▶ _Provided records_
------------------------------------------------------------
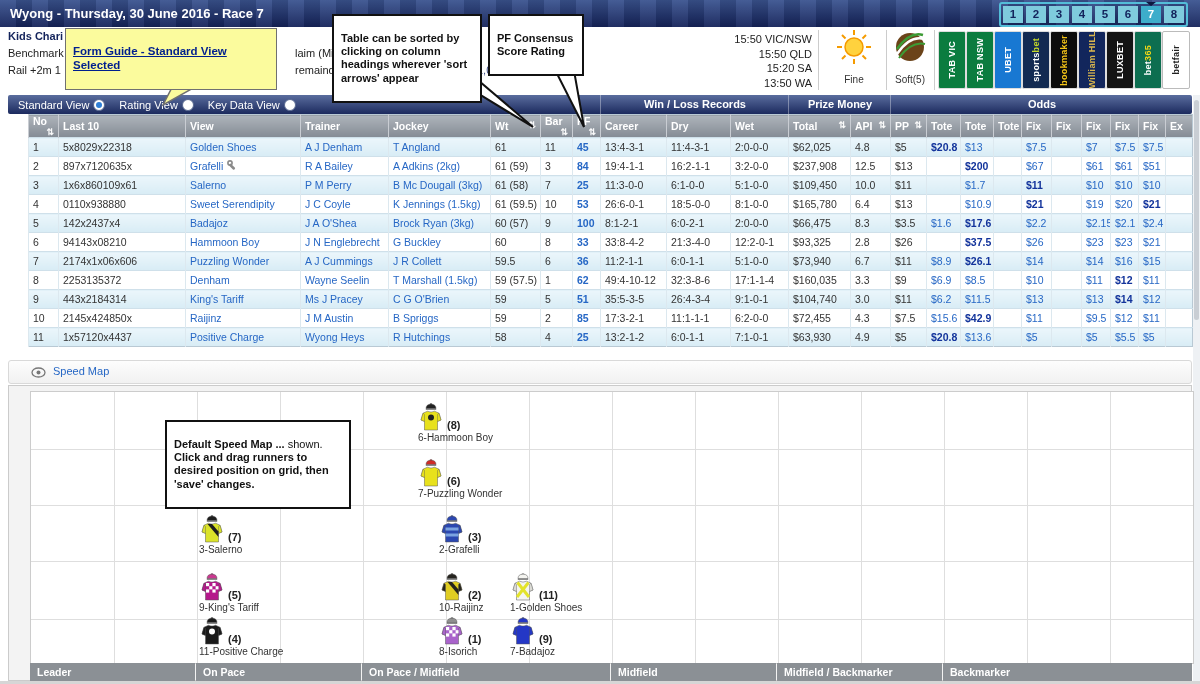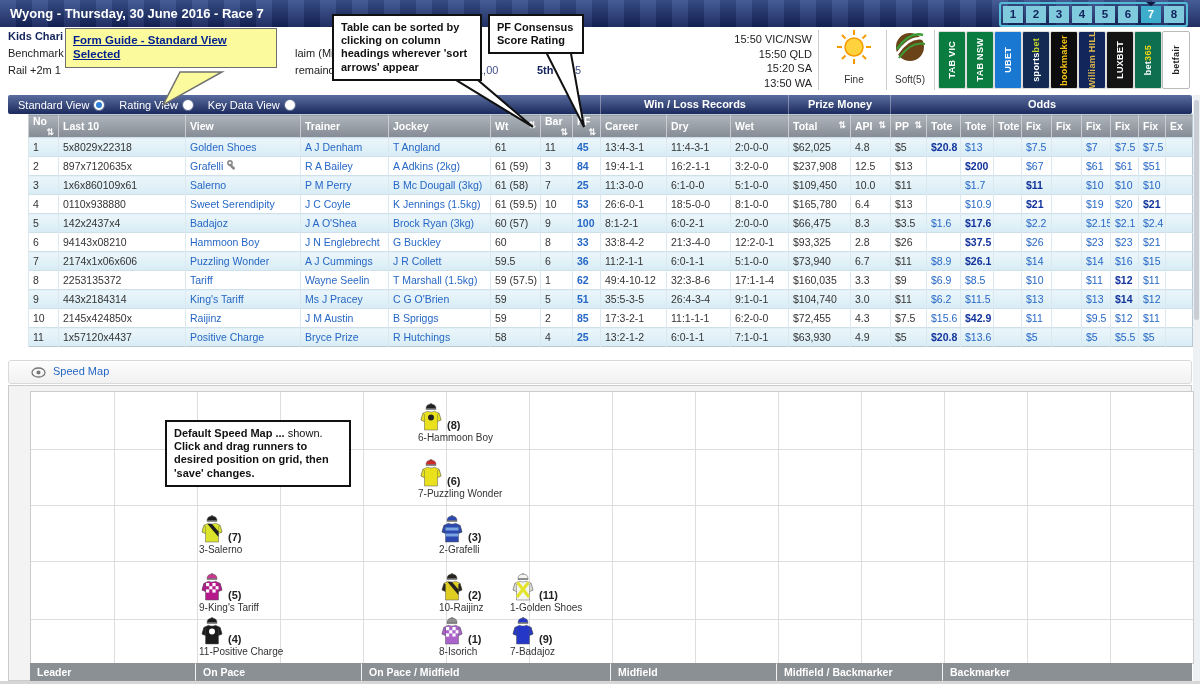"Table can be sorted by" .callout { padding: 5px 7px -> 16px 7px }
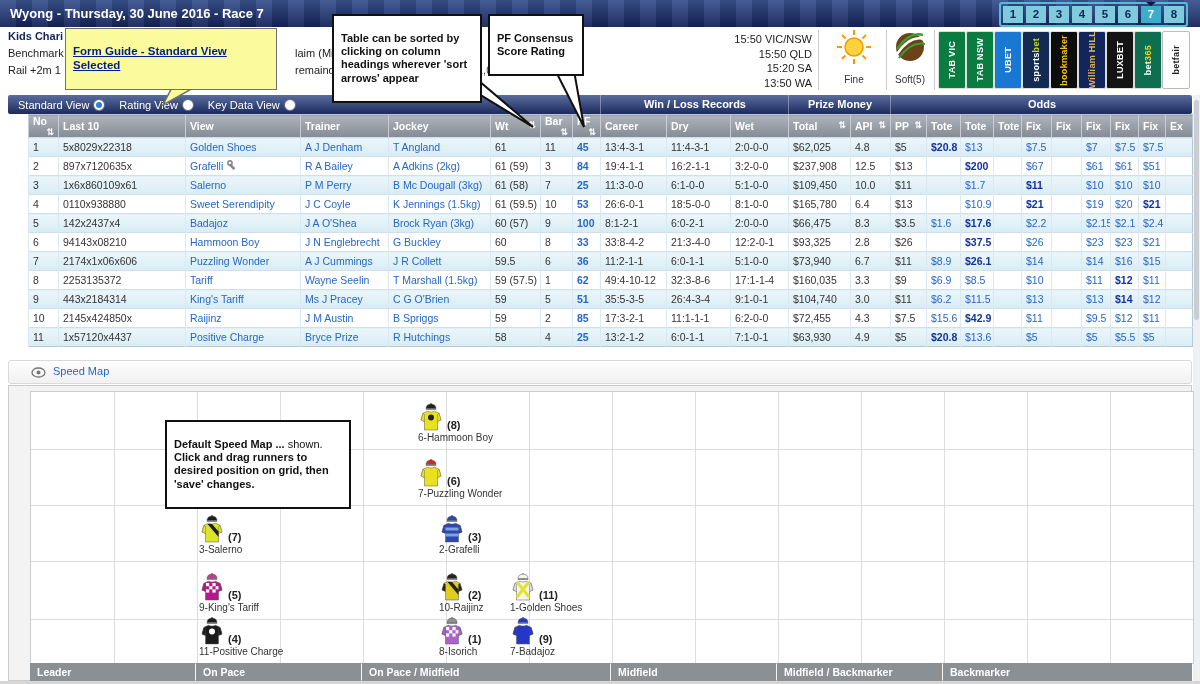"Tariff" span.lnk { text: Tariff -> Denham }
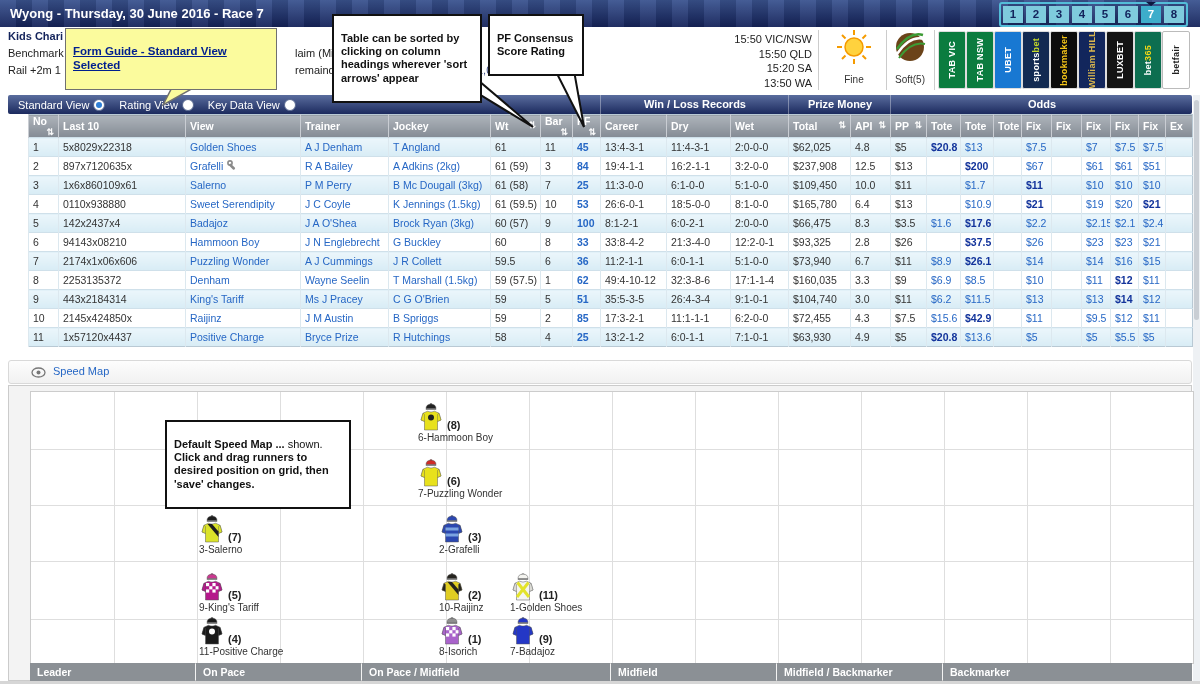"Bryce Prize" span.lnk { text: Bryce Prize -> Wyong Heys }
------------------------------------------------------------
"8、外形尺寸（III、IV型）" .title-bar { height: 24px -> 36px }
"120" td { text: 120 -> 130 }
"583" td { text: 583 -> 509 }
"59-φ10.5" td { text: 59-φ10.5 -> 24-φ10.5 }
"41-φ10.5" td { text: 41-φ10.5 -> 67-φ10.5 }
------------------------------------------------------------
▶ _Exercise aim_
From the material above, reproduce only what runs from the line holding "can be sorted" down to the line holding "text: Bryce Prize", both included, pictures excluded.

▶ _Answer below_
"Table can be sorted by" .callout { padding: 5px 7px -> 16px 7px }
"Tariff" span.lnk { text: Tariff -> Denham }
"Bryce Prize" span.lnk { text: Bryce Prize -> Wyong Heys }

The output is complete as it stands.